[Revision tracking records]
■ ■ ■ ■ ■

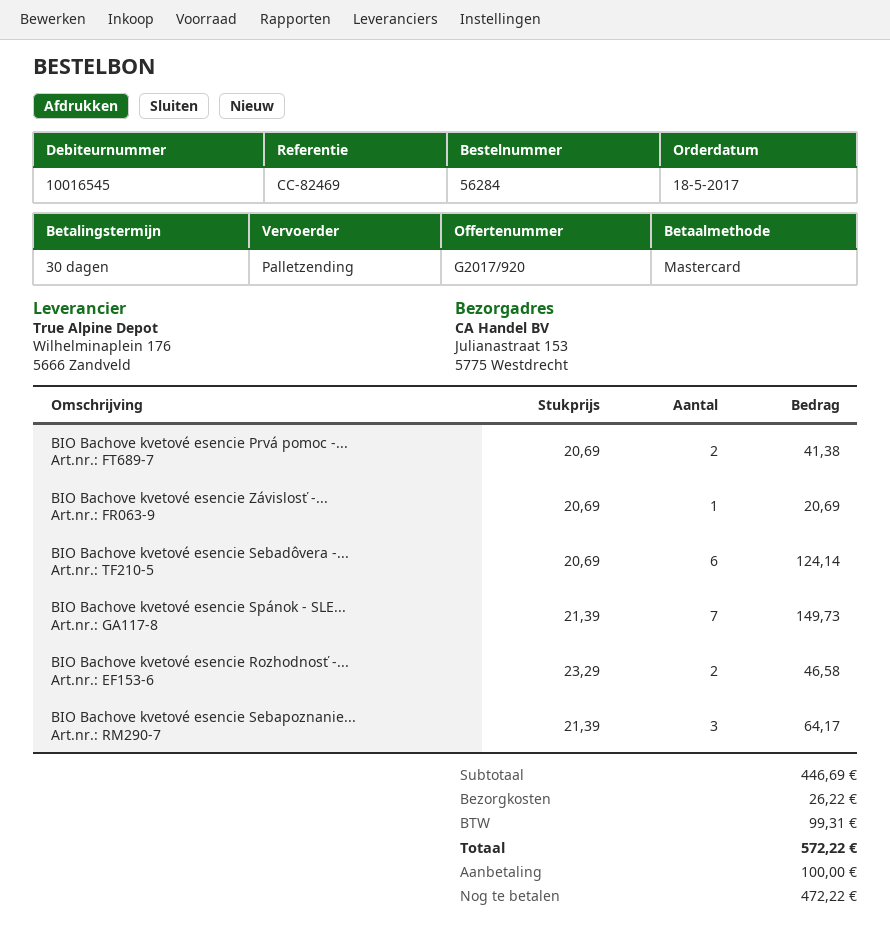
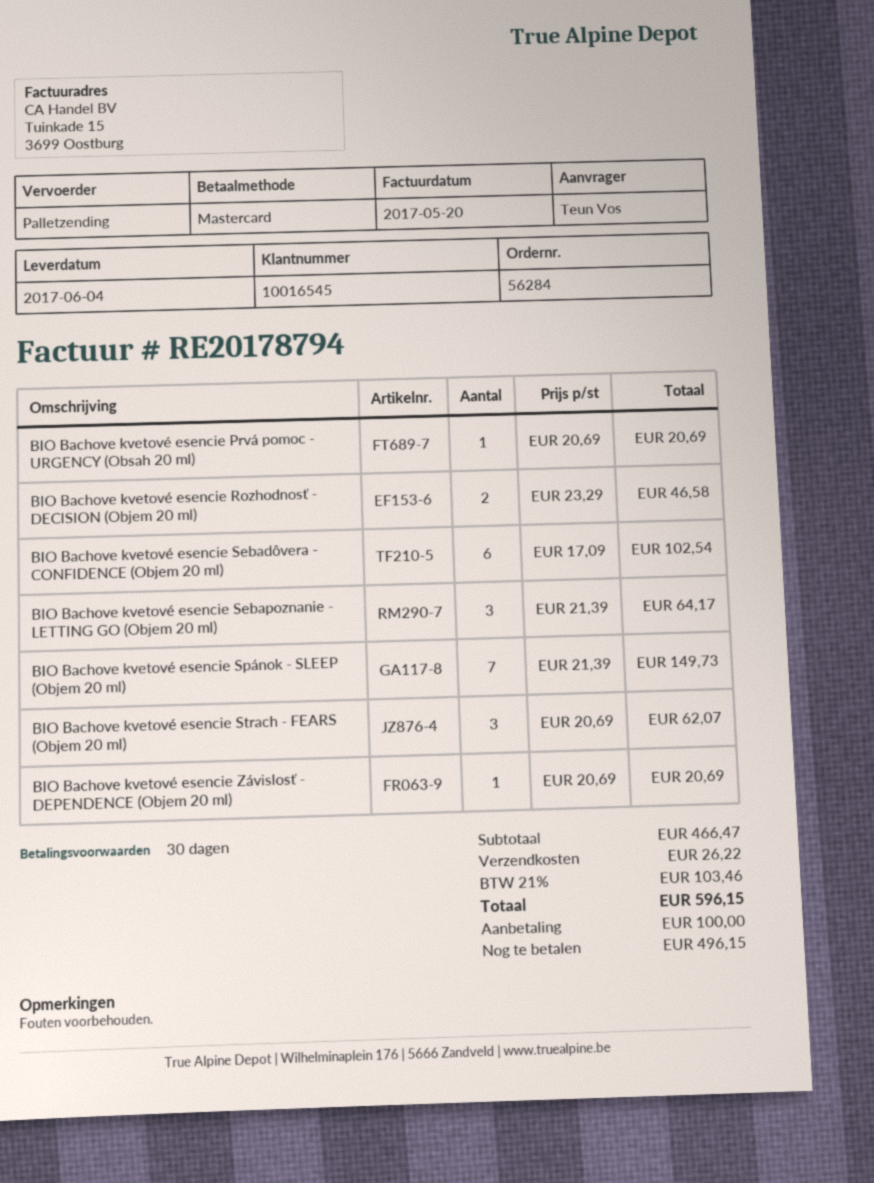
BIO Bachove kvetové esencie Prvá pomoc -...: 2 x 20.69 = 41.38 -> 1 x 20.69 = 20.69
BIO Bachove kvetové esencie Sebadôvera -...: 6 x 20.69 = 124.14 -> 6 x 17.09 = 102.54
BIO Bachove kvetové esencie Strach - FEARS (Objem 20 ml): none -> 3 x 20.69 = 62.07
subtotal: 446.69 -> 466.47
tax: 99.31 -> 103.46
total: 572.22 -> 596.15
balance: 472.22 -> 496.15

■ ■ ■ ■ ■

- _Instructions to follow_:
For each line in the data that holds the word "esencie", copy the line.

- _Answer to the exercise_:
BIO Bachove kvetové esencie Prvá pomoc -...: 2 x 20.69 = 41.38 -> 1 x 20.69 = 20.69
BIO Bachove kvetové esencie Sebadôvera -...: 6 x 20.69 = 124.14 -> 6 x 17.09 = 102.54
BIO Bachove kvetové esencie Strach - FEARS (Objem 20 ml): none -> 3 x 20.69 = 62.07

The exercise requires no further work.